Transcribe every entry that follows, word for word, and omit the images.

START Material provided

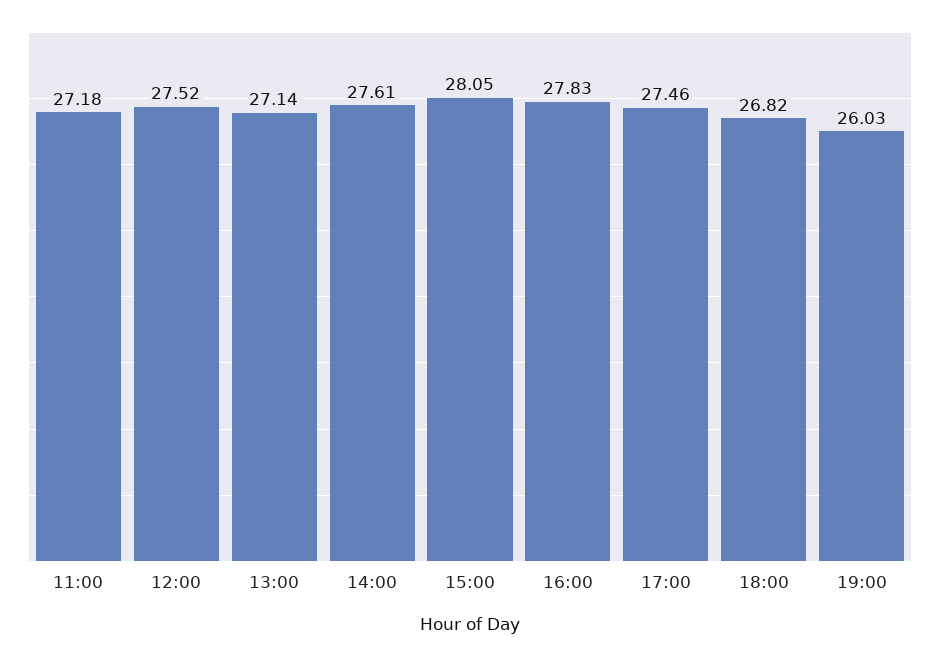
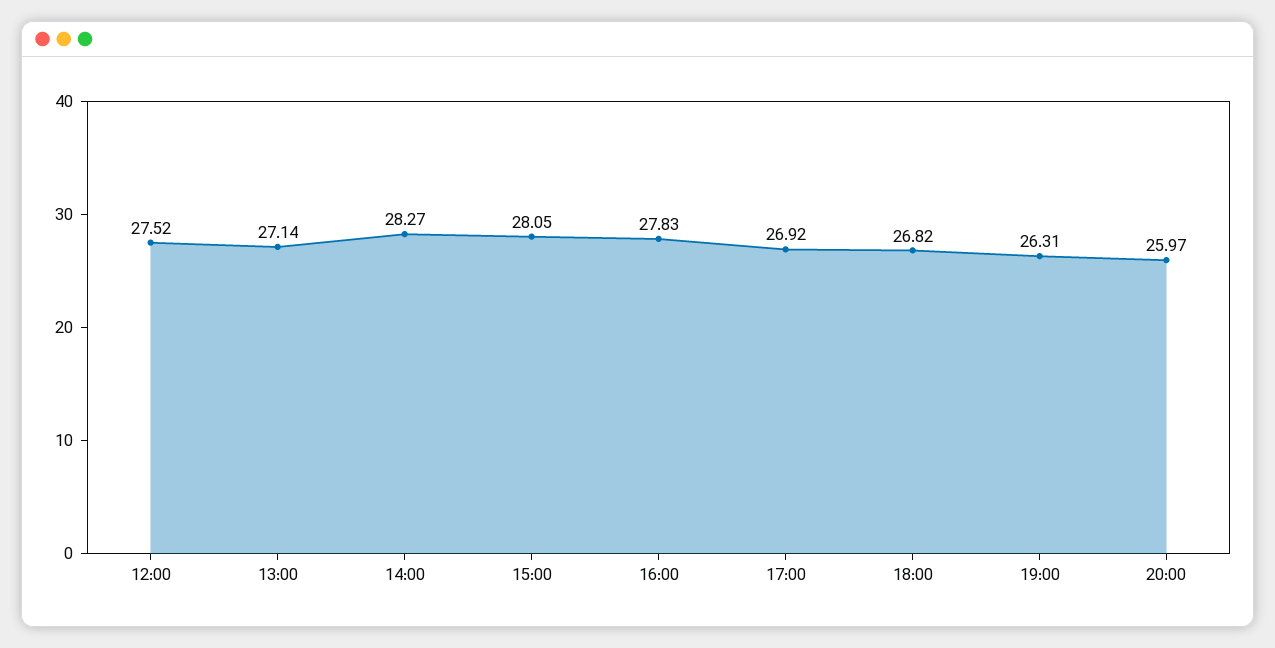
11:00: 27.18 -> none
14:00: 27.61 -> 28.27
17:00: 27.46 -> 26.92
19:00: 26.03 -> 26.31
20:00: none -> 25.97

END Material provided

Solved exercise -
11:00: 27.18 -> none
14:00: 27.61 -> 28.27
17:00: 27.46 -> 26.92
19:00: 26.03 -> 26.31
20:00: none -> 25.97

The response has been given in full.